最大240MHz動作、4Mバイトフラッシュ内蔵、32bマイコン「RX700シリーズ」:プロセッサ/マイコン
ルネサス エレクトロニクスは、32ビットマイコン「RXファミリ」のフラッグシップ製品「RX700シリーズ」の第1弾として「RX71Mグループ」を発表した。CPUの動作周波数は最大240MHzで、最大4Mバイトのフラッシュメモリを内蔵する。

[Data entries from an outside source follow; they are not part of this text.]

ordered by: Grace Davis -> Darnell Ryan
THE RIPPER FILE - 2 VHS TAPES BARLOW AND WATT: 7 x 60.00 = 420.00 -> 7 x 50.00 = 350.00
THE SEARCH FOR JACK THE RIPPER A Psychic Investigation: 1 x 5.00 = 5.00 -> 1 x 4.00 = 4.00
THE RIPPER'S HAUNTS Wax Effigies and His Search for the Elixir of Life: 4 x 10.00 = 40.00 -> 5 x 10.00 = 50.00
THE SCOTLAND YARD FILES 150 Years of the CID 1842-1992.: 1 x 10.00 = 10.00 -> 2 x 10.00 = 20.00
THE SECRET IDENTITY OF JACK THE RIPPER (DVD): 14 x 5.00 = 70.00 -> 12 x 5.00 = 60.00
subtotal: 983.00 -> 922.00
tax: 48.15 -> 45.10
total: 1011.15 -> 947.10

ルネサス エレクトロニクスは2015年1月、32ビットマイコン「RXファミリ」のフラッグシップ製品「RX700シリーズ」の第1弾として「RX71Mグループ」を発表した。CPUの動作周波数は最大240MHzで、最大4Mバイトのフラッシュメモリを内蔵する。IoT(モノのインターネット)やM2M(Machine to Machine)といったネットワークに対応する産業機器などの用途に向ける。
RX700シリーズは、現行のRXファミリとCPUや周辺機能、端子配置などの互換性を維持している。その上で、CPUの最大動作周波数を従来の120MHzに対して、2倍となる240MHzとした。RX71Mグループは、パッケージの端子数が100〜177で、内蔵するフラッシュメモリ容量が2〜4Mバイトの製品を、合計で112品種用意している。2015年6月より量産を始める予定だ。
RX71Mグループは、CPUコアとしてRXv2コアを搭載している。これまでのRXv1コアに比べて性能は約1.3倍になるという。もちろんRXv1とは完全コード互換性を維持している。さらに、Firmware Integration Technology(FIT)に準拠したドライバを提供しており、RXマイコン間のソフトウェア移行であれば、開発期間や開発コストを最大50%削減することができるという。
この他、通信インタフェースとして、従来のCANやSPIに加えて、「SD Host Interface」、「USB High Speed」、IEEE1588対応のデュアルチャネルのイーサネットなどを備えている。これにより、機器間の接続性を高めることが可能である。また、セキュリティ機能も強化した。AES、DES、SHA、RNGといった暗号化処理をハードウェアで高速に実行する機能を内蔵した。さらに、フラッシュメモリに格納したコードの不正読み出しに対する保護機能に加えて、開発段階におけるアルゴリズムの漏洩や不正コピーなどを防止する独自の「Trusted Memory」機能を搭載している。
RXファミリは、動作周波数が32MHzの「RX100」、50MHzの「RX200」、そして120MHzの「RX600」があり、RX700シリーズはそのファミリにおけるフラッグシップ製品となる。
RXファミリは、スケーラブルな製品展開で、産業機器や組込みネットワーク機器のさまざまなニーズに対応している。